YOUR TASK
Please output the section of the listing below that opens with the line containing "left: 64px ->" and closes with the line containing "width: 160px ->", exactly and with nothing else.

INPUT MATERIAL
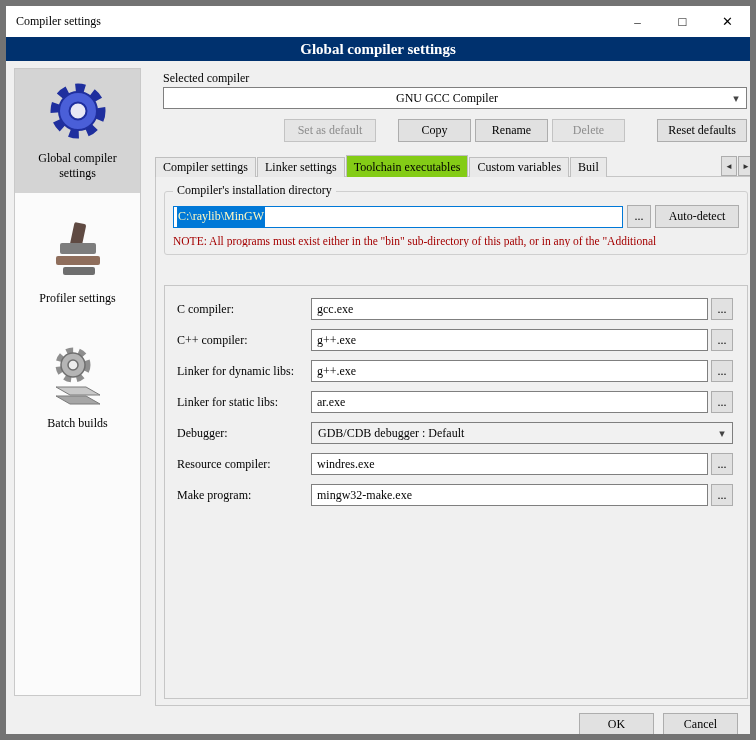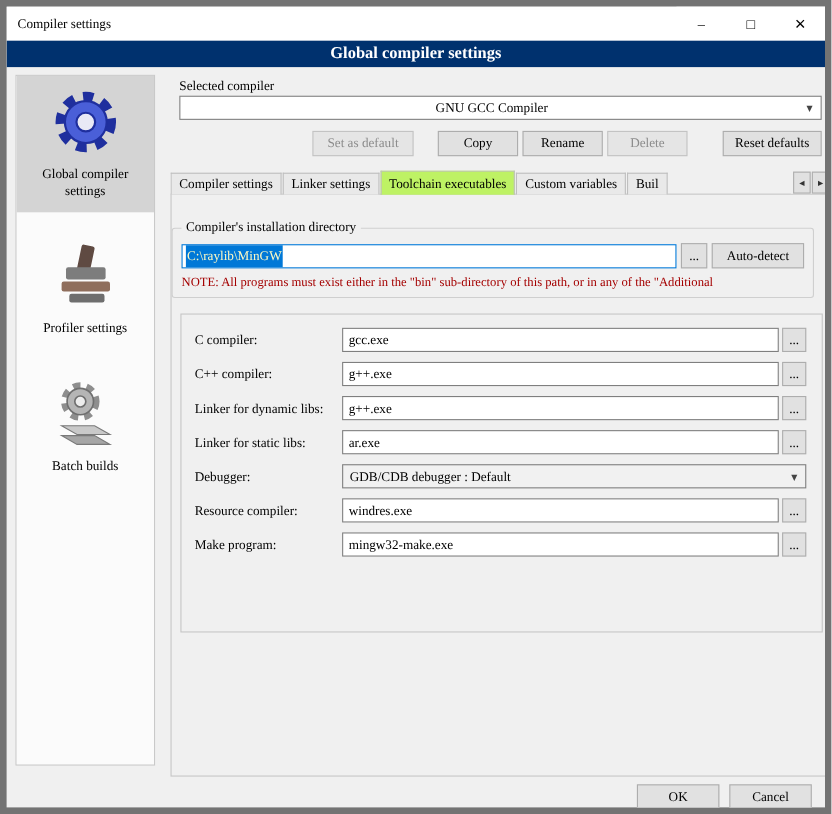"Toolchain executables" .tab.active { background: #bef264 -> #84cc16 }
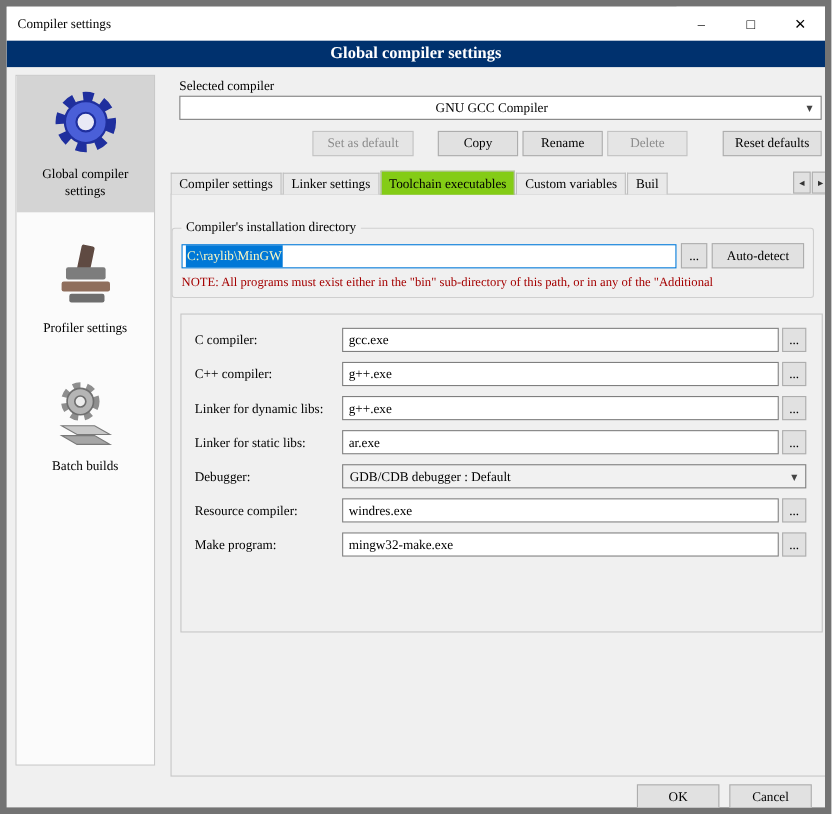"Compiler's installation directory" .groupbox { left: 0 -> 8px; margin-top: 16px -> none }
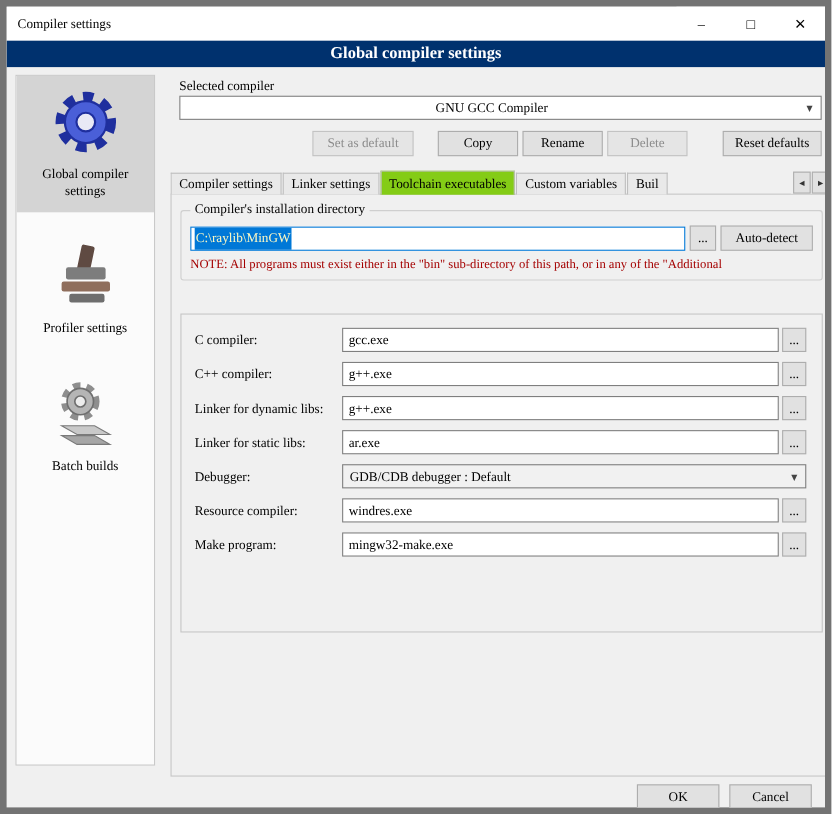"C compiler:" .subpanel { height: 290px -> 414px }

==

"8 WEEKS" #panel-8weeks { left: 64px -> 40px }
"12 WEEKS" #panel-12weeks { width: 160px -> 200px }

OUTPUT BELOW
"8 WEEKS" #panel-8weeks { left: 64px -> 40px }
"12 WEEKS" #panel-12weeks { width: 160px -> 200px }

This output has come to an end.